Explain SMBC — the wiki for Saturday Morning Breakfast Cereal

radical

2020-02-19 View on smbc-comics.com → 1 revision
radical
Votey panel for radical
This explanation is incomplete or may contain errors. It was generated by AI and has not yet been reviewed by a human editor.

Explanation

The Joke

A person lies on a therapist's couch, lamenting: "I feel like to fit in I need more student politics otherwise I'm not fighting against entrenched power." The therapist-like figure responds: "But to be honest, I'm not a radical. I have a family and a comfortable life. I have a retirement plan.
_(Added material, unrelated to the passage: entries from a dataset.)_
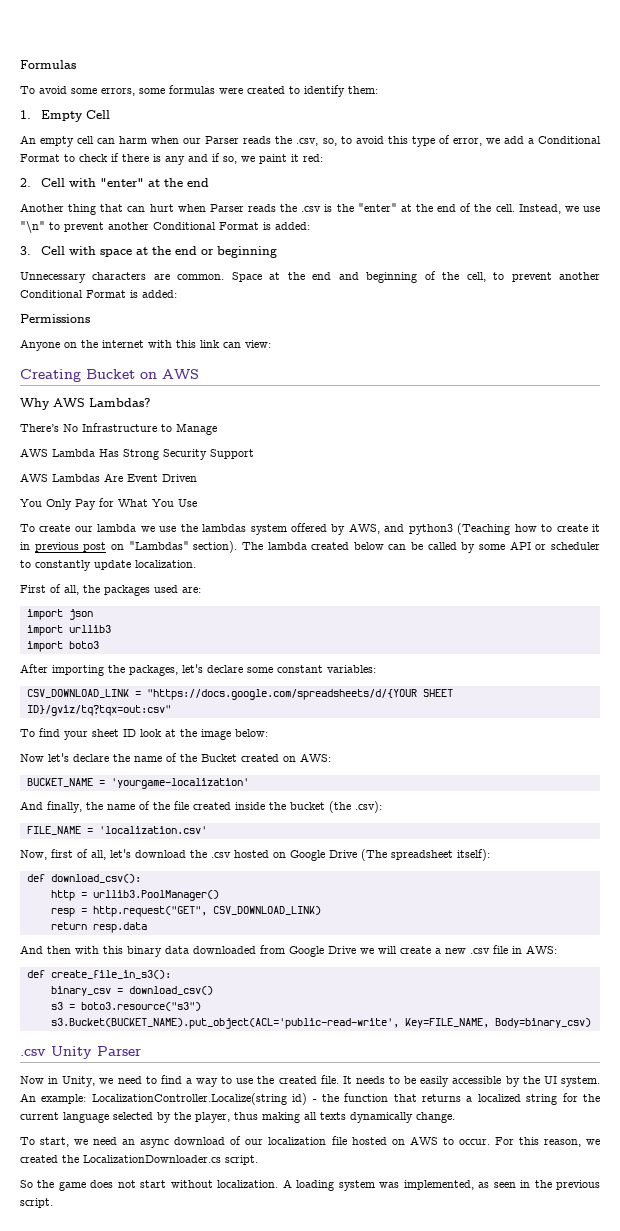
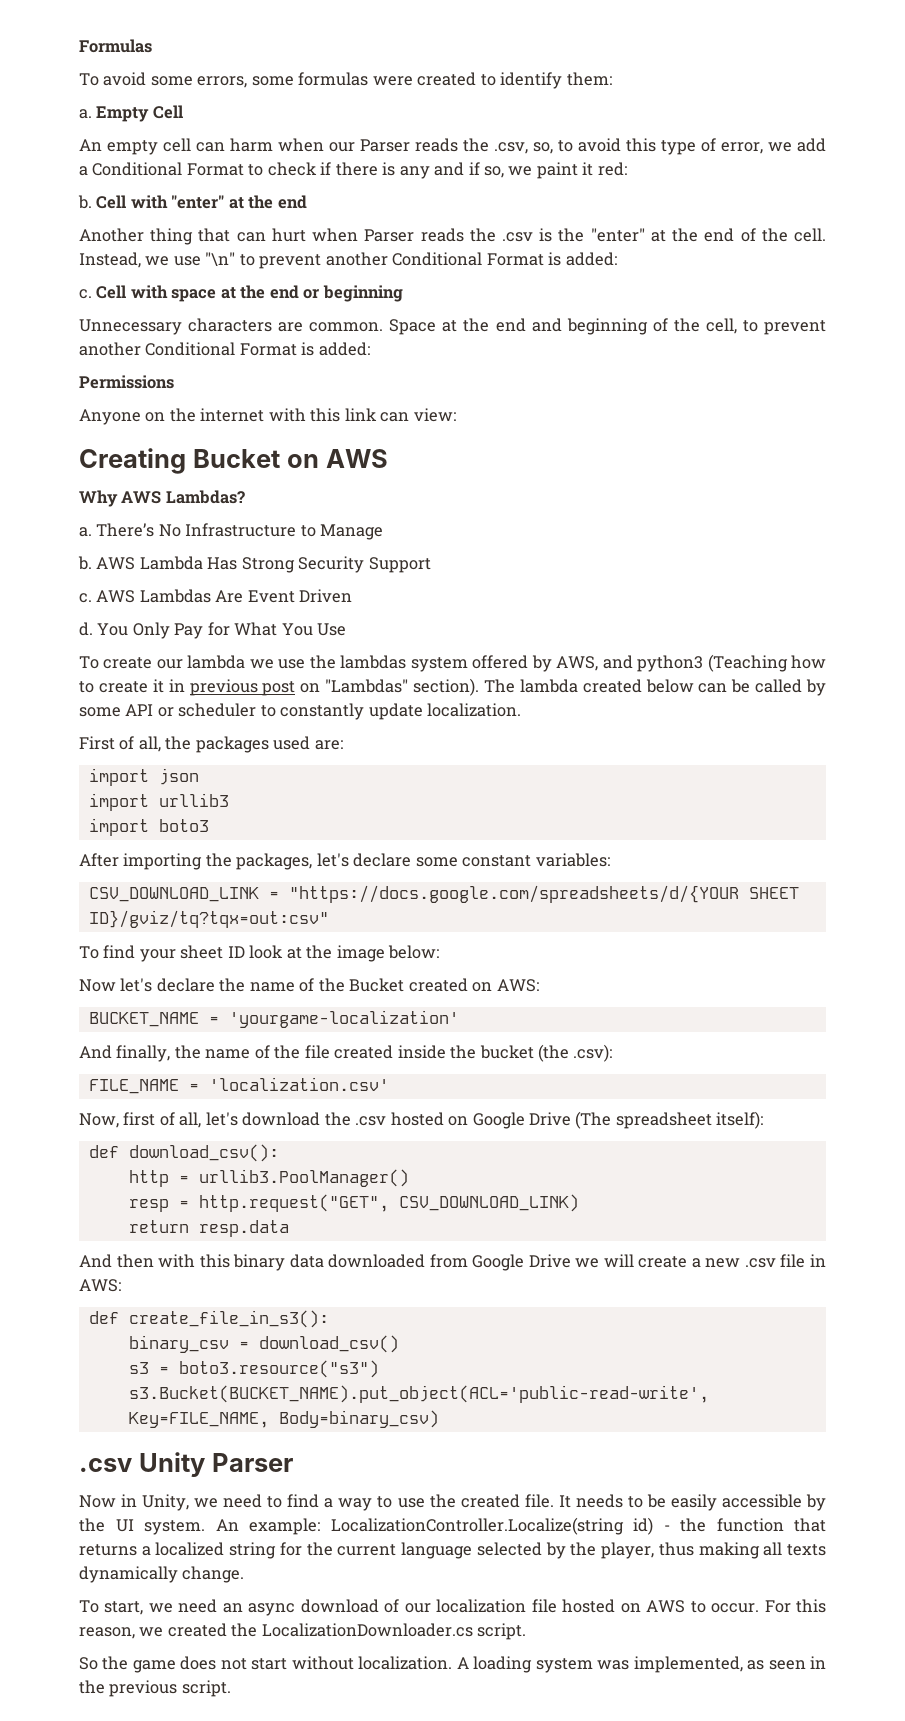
[20,110,31,119] 1. -> [79,109,92,119] a.
[20,178,31,187] 2. -> [78,195,92,209] b.
[20,246,31,255] 3. -> [79,289,92,299] c.
(151, 402) none -> [79,527,92,537] a.
(217, 429) none -> [78,556,92,570] b.
(254, 454) none -> [79,593,92,603] c.
(197, 478) none -> [79,622,93,636] d.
I am literally the establishment." The person then has a moment of self-awareness: "I guess what I really want is a belief system that's precisely radical enough to signal virtue to my peers, but not radical enough to risk any actual change in my comfortable life. I want revolution without implementation."

In the final panel, someone challenges them: "Has it ever occurred to you that you ARE the entrenched power now?" The person responds defiantly: "But I shared all the right petitions!" -- clinging to the idea that performative online activism counts as genuine resistance to power structures they are now part of.

The Humor

The comic skewers performative radicalism -- the phenomenon of comfortable, established people who adopt the language of revolution and resistance while having no intention of actually disrupting the systems that benefit them. The punchline about sharing petitions perfectly captures the gap between feeling like a radical and actually being one. The character wants the social cachet of being a rebel without any of the costs, and their final defense ("But I shared all the right petitions!") is a devastating portrait of slacktivism. It is particularly sharp because it targets exactly the kind of educated, politically aware person who would read SMBC -- making the audience uncomfortably complicit in the joke.

References

The comic touches on the concept of "slacktivism" or "performative activism" -- engaging in low-effort political gestures (sharing posts, signing online petitions) as a substitute for meaningful political action. It also references the broader sociological observation that many people who identify as politically radical are, by any material measure, members of the comfortable establishment they claim to oppose.